At that time, the photos would have represented a considerable personal and legal risk to him had they fallen into the wrong hands – but that was unlikely to happen. The photos belonged to Joyce Carey, one of his many friends and confidantes from the screen. She was the actress perhaps best known for playing station café manageress Myrtle Bagot in Brief Encounter, for which Coward wrote the screenplay.

Carey lived in Belgravia’s Chesham Street, in a house that Coward affectionately nicknamed the ‘The Baby Grand’. She wasn’t the only notable local to form part of his social circle. In the 1930s, Ian Fleming lived 500 metres away from Coward at 22b Ebury Street. They would become neighbours of sorts again in Jamaica, where Coward died in 1973 – shortly after being knighted in 1970.

Coward’s innate optimism would have equipped him well for the Coronavirus lockdown.
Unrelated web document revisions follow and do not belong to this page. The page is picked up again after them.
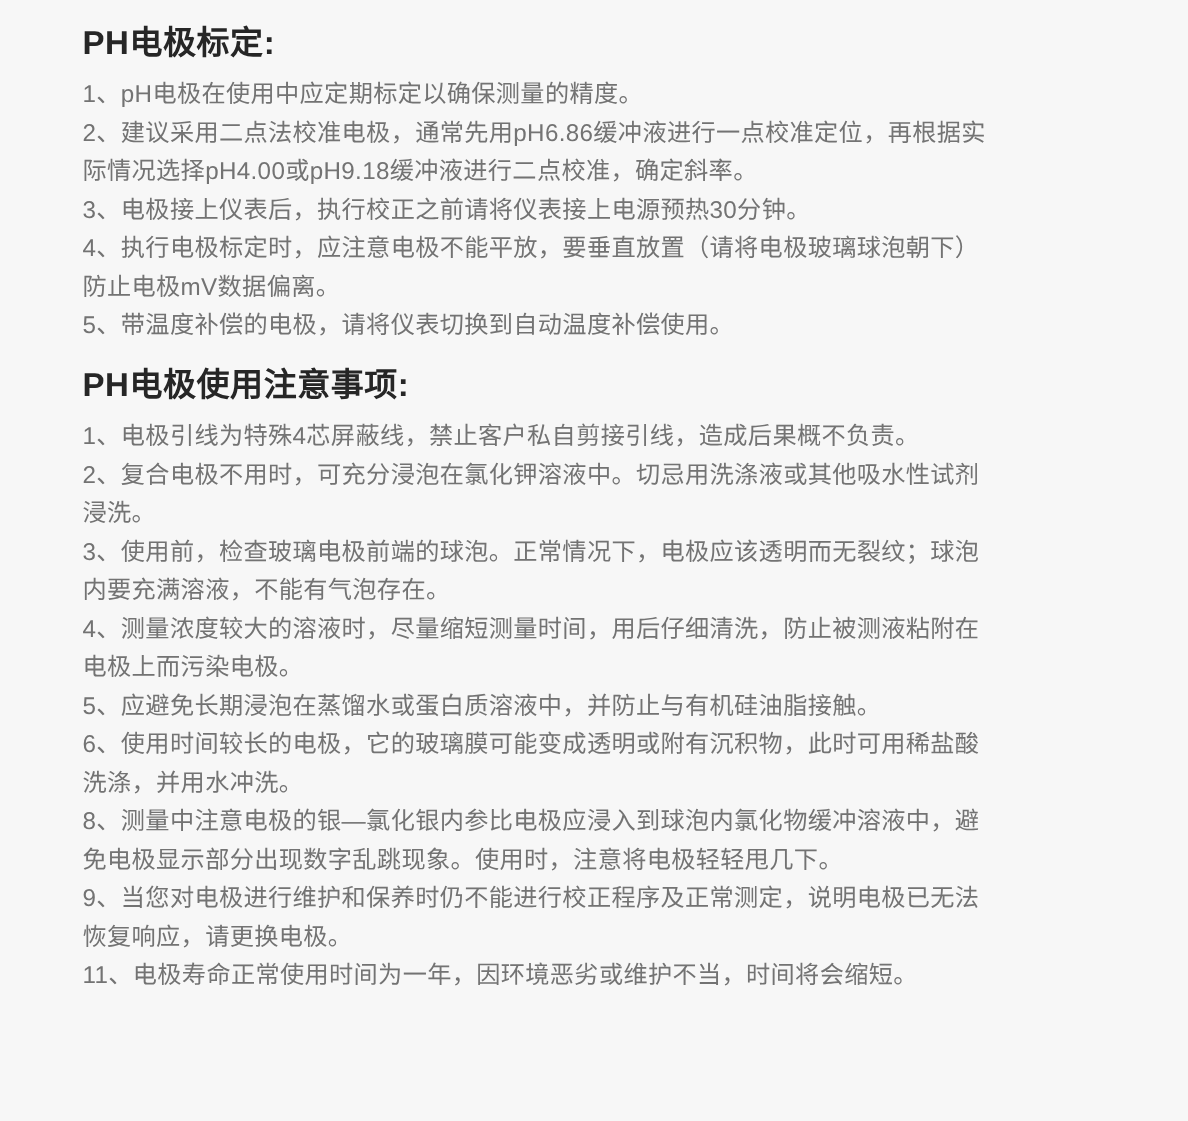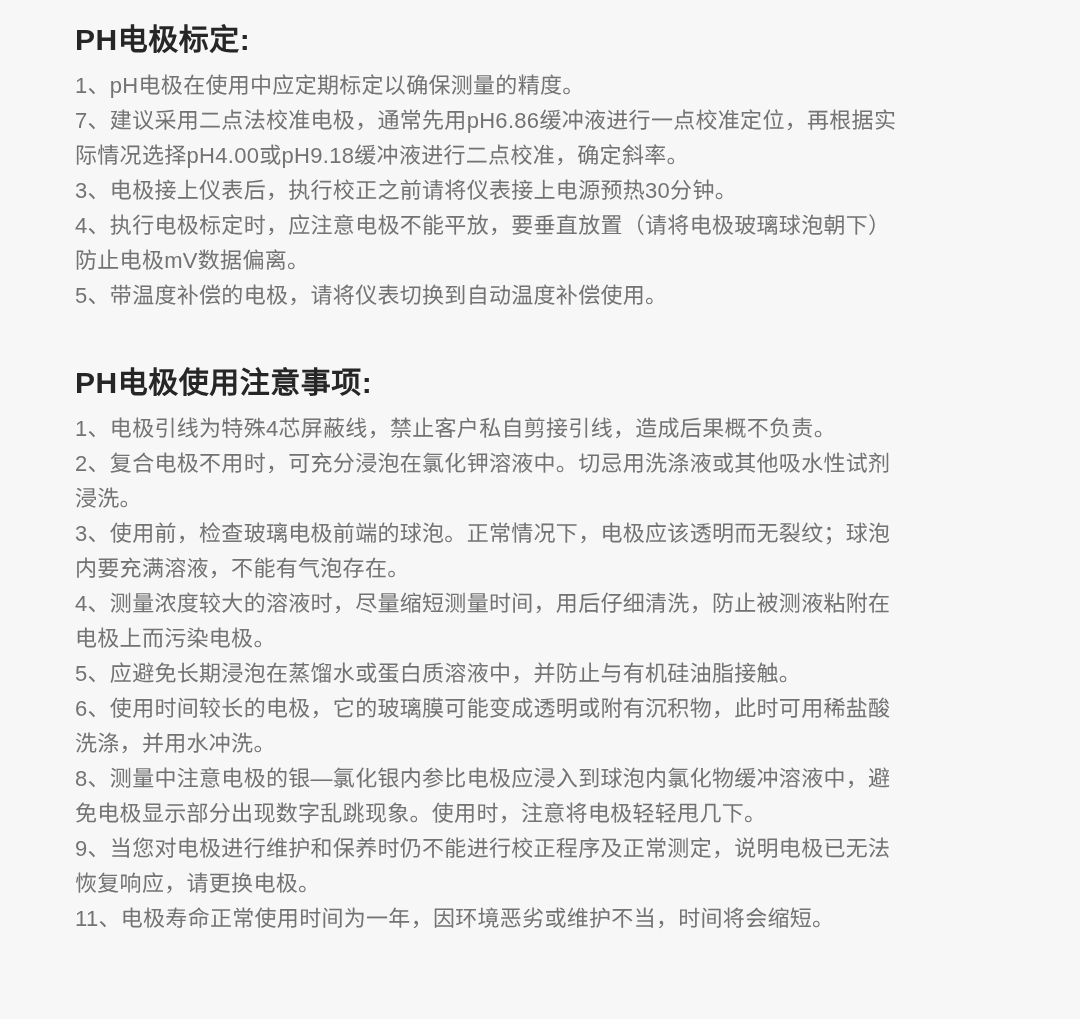--- a/index.html
+++ b/index.html
@@ -48,7 +48,7 @@
   <section class="section">
     <h1 class="section-heading">PH电极标定:</h1>
     <p class="item">1、pH电极在使用中应定期标定以确保测量的精度。</p>
-    <p class="item">7、建议采用二点法校准电极，通常先用pH6.86缓冲液进行一点校准定位，再根据实际情况选择pH4.00或pH9.18缓冲液进行二点校准，确定斜率。</p>
+    <p class="item">2、建议采用二点法校准电极，通常先用pH6.86缓冲液进行一点校准定位，再根据实际情况选择pH4.00或pH9.18缓冲液进行二点校准，确定斜率。</p>
     <p class="item">3、电极接上仪表后，执行校正之前请将仪表接上电源预热30分钟。</p>
     <p class="item">4、执行电极标定时，应注意电极不能平放，要垂直放置（请将电极玻璃球泡朝下）防止电极mV数据偏离。</p>
     <p class="item">5、带温度补偿的电极，请将仪表切换到自动温度补偿使用。</p>

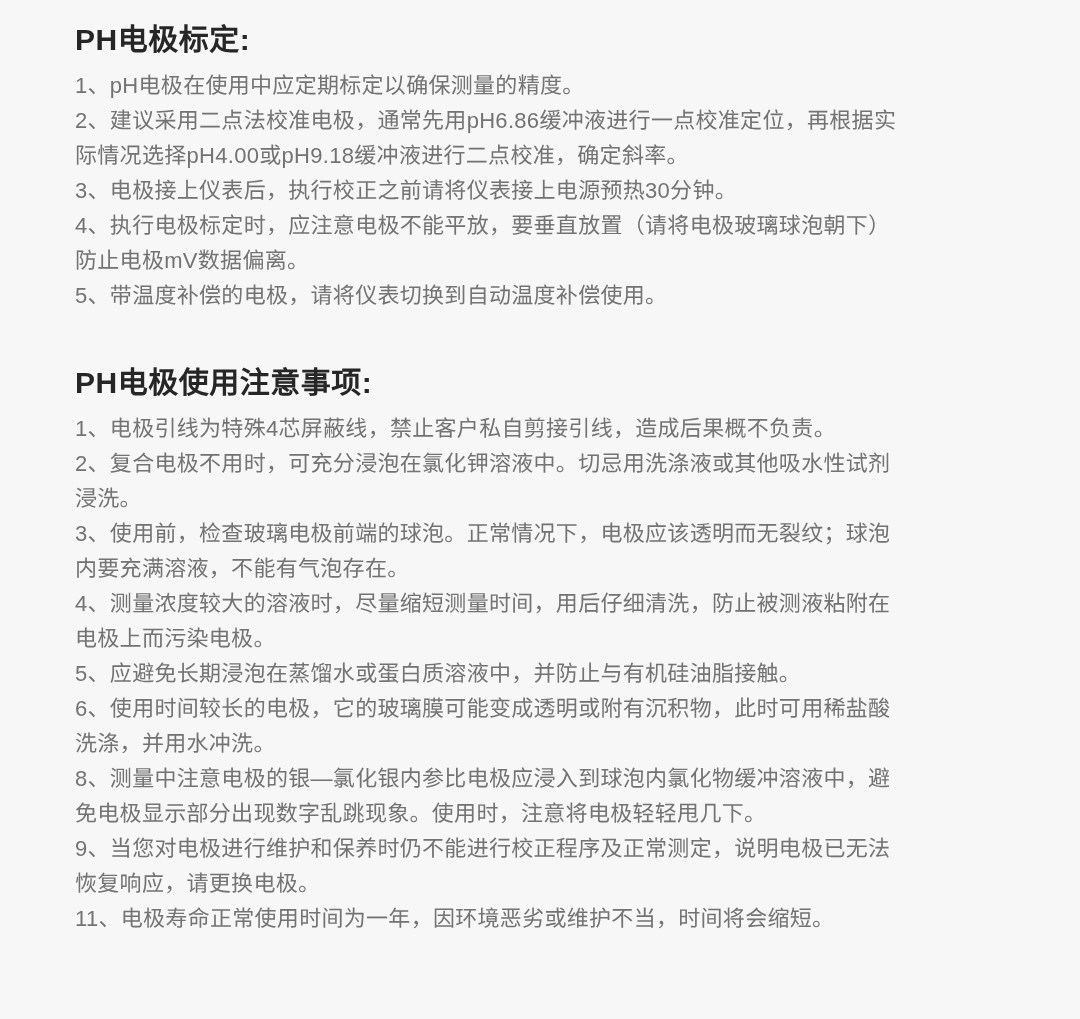--- a/index.html
+++ b/index.html
@@ -29,7 +29,7 @@
     letter-spacing: 0.5px;
   }
   .section + .section .section-heading {
-    margin-top: 48px;
+    margin-top: 16px;
   }
   .item {
     margin: 0;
Speaking of the London air raids during the Second World War, he said, ‘When the warning sounds, I gather up some pillows, a pack of cards and a bottle of gin, tuck myself beneath the stairs and do very nicely with the consolations of a dink and solitaire until “all clear” sounds.’ The capital’s wartime spirit inspired his famously jaunty song London Pride.

His plays are constantly being re-run, his songs re-sung. A film reinterpretation of his ghostly domestic comedy, Blithe Spirit, starring Judi Dench and Dan Stevens, was released in January 2021. Meanwhile a new exhibition, Noël Coward: Art & Style, will open at the Guildhall Art Gallery in the City of London as soon as Coronavirus restrictions allow. It will feature personal items from the Coward Archive, for example a black and white silk foulard dressing gown with a tasselled belt, which Coward acquired in the 1950s. Today, bespoke dressing gowns are available from Tailor Made London in Eccleston Place – just around the corner from Gerald Road.
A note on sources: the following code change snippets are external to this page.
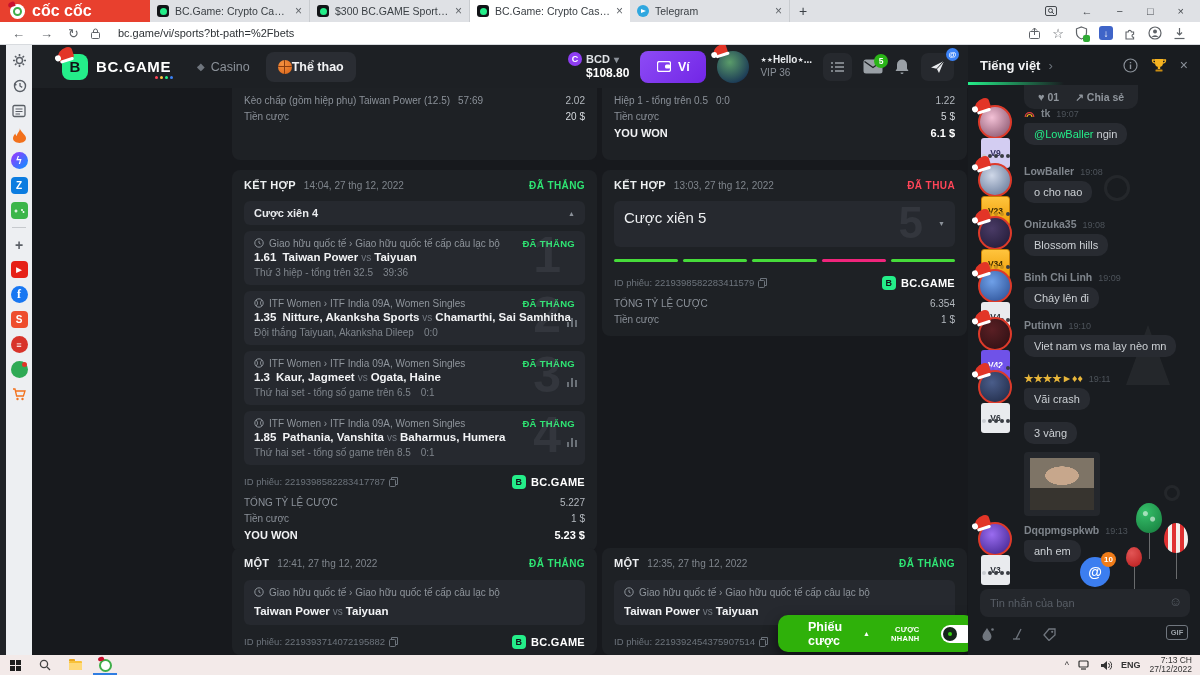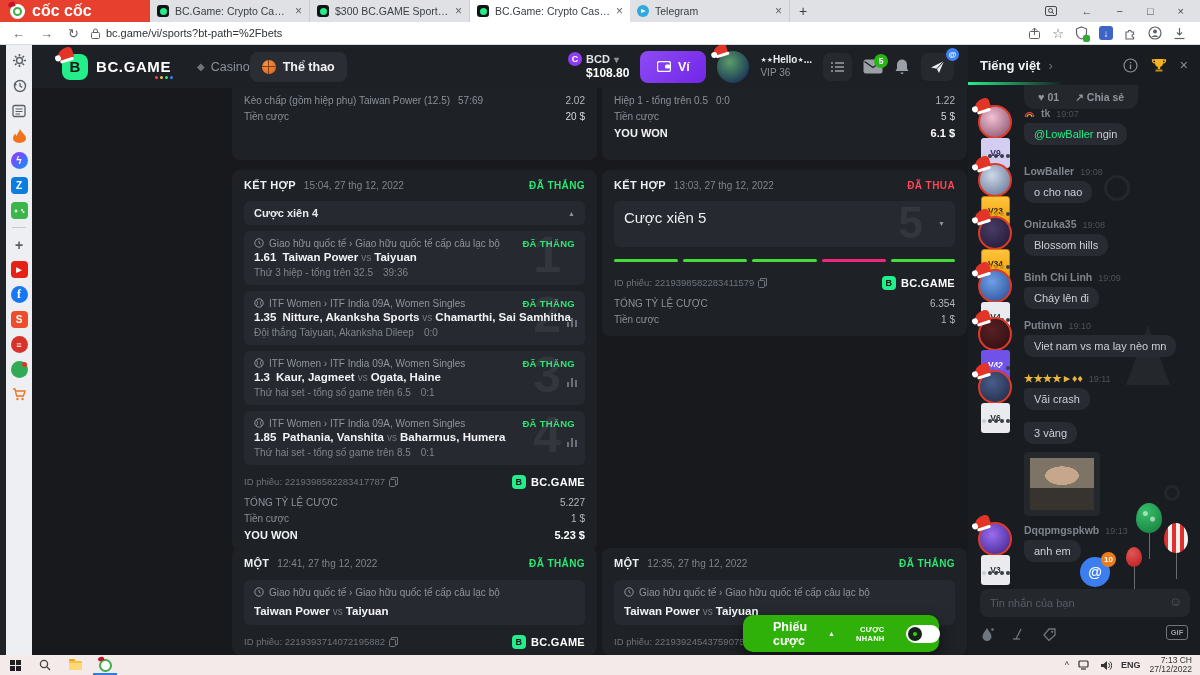--- a/index.html
+++ b/index.html
@@ -26,7 +26,7 @@
 .winctrl span{line-height:1}
 .addressbar{position:absolute;top:22px;left:0;width:100%;height:23px;background:#fff;border-bottom:1px solid #d8dbdf;display:flex;align-items:center;color:#5f6368}
 .navbtns{display:flex;gap:15px;padding:0 12px 0 12px;font-size:13px;color:#5f6368}
-.urlwrap{display:flex;align-items:center;gap:6px;font-size:11px;color:#2e3236}
+.urlwrap{display:flex;align-items:center;gap:18px;font-size:11px;color:#2e3236}
 .abicons{margin-left:auto;display:flex;align-items:center;gap:11px;padding-right:14px}
 .dlbox{width:14px;height:14px;border-radius:3px;background:#3f64c8;color:#fff;font-size:10px;display:flex;align-items:center;justify-content:center}
 .shieldwrap{position:relative}

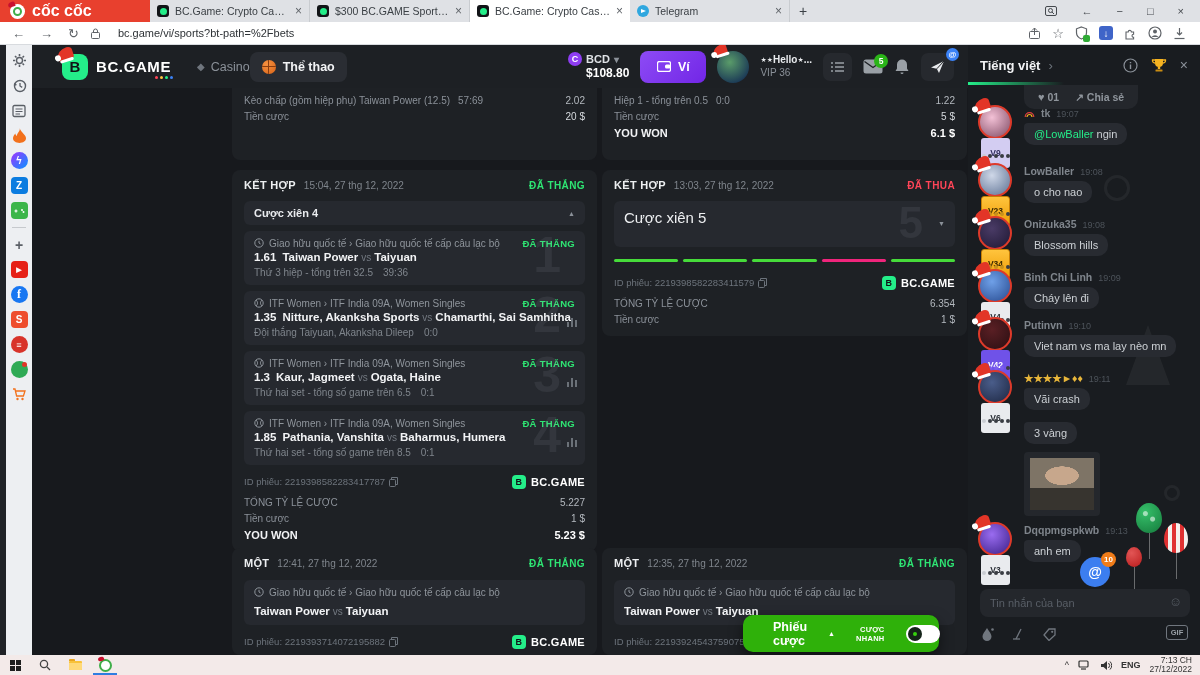--- a/index.html
+++ b/index.html
@@ -49,7 +49,7 @@
 .confetti i{width:3px;height:3px;border-radius:50%}
 .navcasino{margin-left:26px;display:flex;align-items:center;gap:6px;color:#8b9199;font-size:12.5px;font-weight:normal}
 .navcasino::before{content:"◆";font-size:10px;color:#6f757d}
-.navsports{margin-left:0;height:30px;background:#2a2d33;border-radius:8px;display:flex;align-items:center;gap:7px;padding:0 12px;color:#f2f3f5;font-size:12.5px;font-weight:bold}
+.navsports{margin-left:16px;height:30px;background:#2a2d33;border-radius:8px;display:flex;align-items:center;padding:0 12px;color:#f2f3f5;font-size:12.5px;font-weight:bold}
 .bball{width:14px;height:14px;border-radius:50%;background:radial-gradient(circle at 35% 30%,#f59140,#d96317);position:relative;overflow:hidden}
 .bball::before{content:"";position:absolute;left:6px;top:-1px;width:1.5px;height:16px;background:#8a3d10}
 .bball::after{content:"";position:absolute;left:-1px;top:6px;width:16px;height:1.5px;background:#8a3d10}

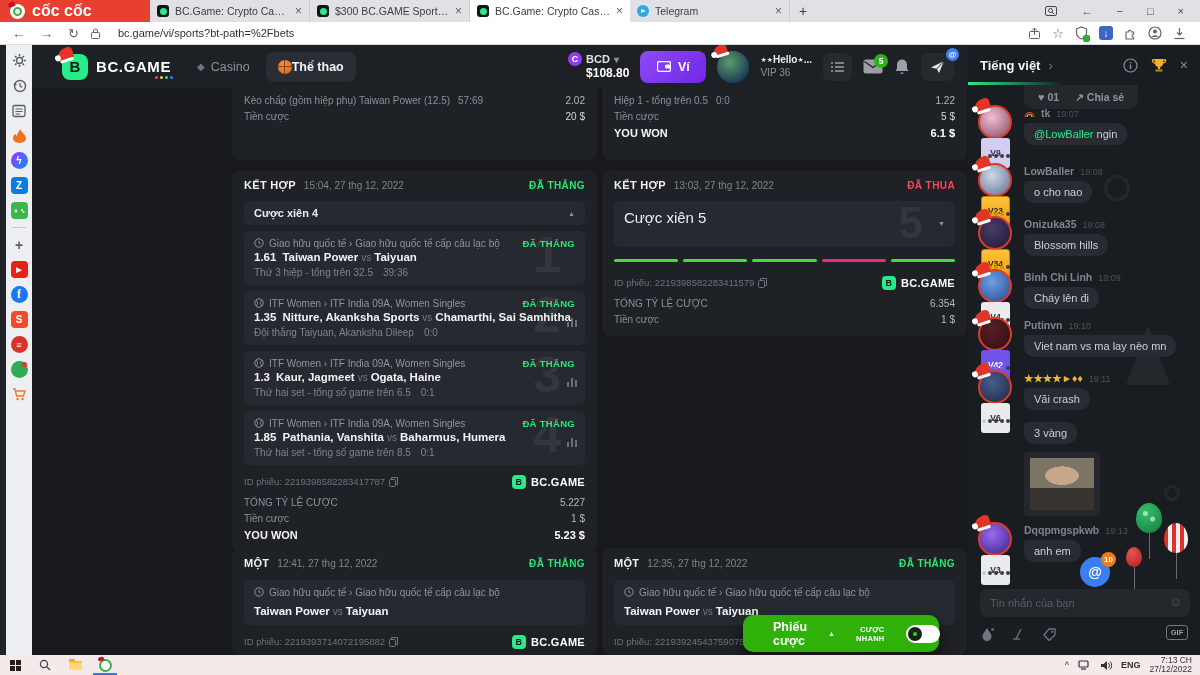--- a/index.html
+++ b/index.html
@@ -435,7 +435,7 @@
     <div class="card" style="left:0;top:82px">
       <div class="chead">
         <span class="ctype">KẾT HỢP</span>
-        <span class="ctime">15:04, 27 thg 12, 2022</span>
+        <span class="ctime">14:04, 27 thg 12, 2022</span>
         <span class="cstatus win">ĐÃ THẮNG</span>
       </div>
       <div class="titlebar">

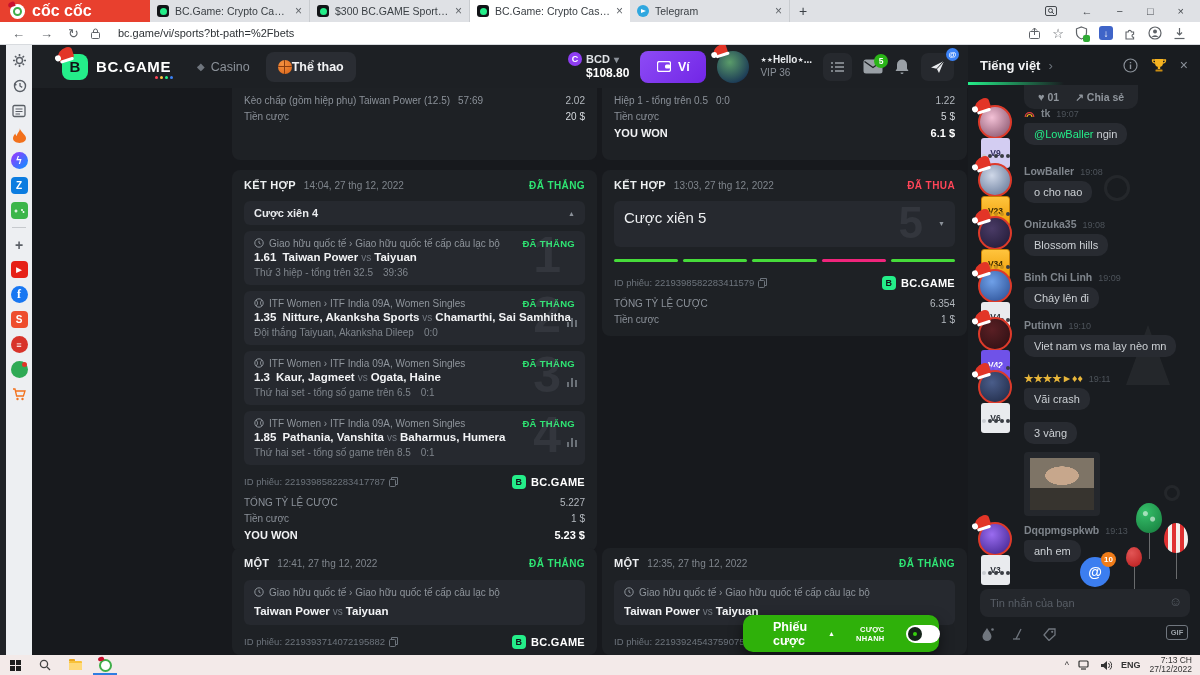--- a/index.html
+++ b/index.html
@@ -107,7 +107,7 @@
 .seg-w{background:#46db3a}
 .seg-l{background:#f0257c}
 
-.betslip{position:absolute;left:511px;top:527px;width:196px;height:37px;border-radius:10px;background:#2fb10a;display:flex;align-items:center;padding:0 9px;gap:21px;box-shadow:0 6px 14px rgba(0,0,0,.5)}
+.betslip{position:absolute;left:546px;top:527px;width:196px;height:37px;border-radius:10px;background:#2fb10a;display:flex;align-items:center;padding:0 9px;gap:21px;box-shadow:0 6px 14px rgba(0,0,0,.5)}
 .bsic{width:13px;height:16px;background:#fff;border-radius:3px;position:relative}
 .bsic::after{content:"";position:absolute;left:3px;top:4px;width:7px;height:1.5px;background:#2fb10a;box-shadow:0 4px 0 #2fb10a}
 .bslabel{color:#fff;font-weight:800;font-size:12.5px}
Standing six-foot-one-inch tall, Coward was always immaculately turned out, even at home. He is remembered for his lacquered suavity and good humour – ‘Wit ought to be a glorious treat like caviar,’ he once said with those clipped tones; ‘never spread about like marmalade.’ Exceptionally cosmopolitan and well-travelled for his day, he liked nothing better than retiring to bed early with ‘something eggy on a tray’.

‘Good night my darlings,’ were his last words; ‘I’ll see you tomorrow.’ And in the theatrically stuccoed streets of Belgravia, half-a-century later, his spirit does live on.